_Exercise directions_: Word for word, transcribe the data below from the line with "-95,7 +95,7 @@" to the line with "-237,7 +237,7 @@", keeping both of those lines.

_Saved entries_:
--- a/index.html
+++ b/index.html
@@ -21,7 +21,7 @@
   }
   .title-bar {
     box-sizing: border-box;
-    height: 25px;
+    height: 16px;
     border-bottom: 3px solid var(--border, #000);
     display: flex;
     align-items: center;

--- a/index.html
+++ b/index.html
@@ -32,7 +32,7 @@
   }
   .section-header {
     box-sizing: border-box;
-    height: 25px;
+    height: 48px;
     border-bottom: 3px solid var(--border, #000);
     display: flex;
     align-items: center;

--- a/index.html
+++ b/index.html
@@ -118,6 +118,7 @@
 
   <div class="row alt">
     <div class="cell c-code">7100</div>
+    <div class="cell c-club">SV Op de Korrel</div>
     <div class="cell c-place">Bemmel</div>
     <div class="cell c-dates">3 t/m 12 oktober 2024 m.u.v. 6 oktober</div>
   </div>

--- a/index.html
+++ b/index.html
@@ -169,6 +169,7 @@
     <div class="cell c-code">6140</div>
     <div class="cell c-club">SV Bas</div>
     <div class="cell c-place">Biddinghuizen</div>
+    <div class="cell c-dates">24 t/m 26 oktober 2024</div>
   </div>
---
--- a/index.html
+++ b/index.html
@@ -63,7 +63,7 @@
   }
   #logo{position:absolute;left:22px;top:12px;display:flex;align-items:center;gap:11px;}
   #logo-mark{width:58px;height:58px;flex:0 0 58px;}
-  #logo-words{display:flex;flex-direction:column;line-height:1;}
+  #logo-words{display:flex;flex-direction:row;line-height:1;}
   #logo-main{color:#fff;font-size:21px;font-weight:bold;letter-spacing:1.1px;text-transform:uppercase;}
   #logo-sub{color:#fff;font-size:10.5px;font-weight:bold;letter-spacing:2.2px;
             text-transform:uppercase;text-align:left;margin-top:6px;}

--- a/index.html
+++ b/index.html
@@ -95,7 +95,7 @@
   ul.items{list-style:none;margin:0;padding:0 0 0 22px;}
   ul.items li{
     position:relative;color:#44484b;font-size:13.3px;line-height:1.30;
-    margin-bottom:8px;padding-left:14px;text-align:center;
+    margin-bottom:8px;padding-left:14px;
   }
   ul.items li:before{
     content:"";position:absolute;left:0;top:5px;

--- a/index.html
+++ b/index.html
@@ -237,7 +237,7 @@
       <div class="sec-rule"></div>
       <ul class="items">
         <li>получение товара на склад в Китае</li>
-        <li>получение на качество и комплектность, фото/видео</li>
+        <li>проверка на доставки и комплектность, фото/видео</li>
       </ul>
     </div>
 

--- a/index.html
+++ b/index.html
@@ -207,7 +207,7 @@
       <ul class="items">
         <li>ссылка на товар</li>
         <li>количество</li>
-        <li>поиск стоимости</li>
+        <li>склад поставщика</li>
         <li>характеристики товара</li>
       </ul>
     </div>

_Finished exercise_:
@@ -95,7 +95,7 @@
   ul.items{list-style:none;margin:0;padding:0 0 0 22px;}
   ul.items li{
     position:relative;color:#44484b;font-size:13.3px;line-height:1.30;
-    margin-bottom:8px;padding-left:14px;text-align:center;
+    margin-bottom:8px;padding-left:14px;
   }
   ul.items li:before{
     content:"";position:absolute;left:0;top:5px;

--- a/index.html
+++ b/index.html
@@ -237,7 +237,7 @@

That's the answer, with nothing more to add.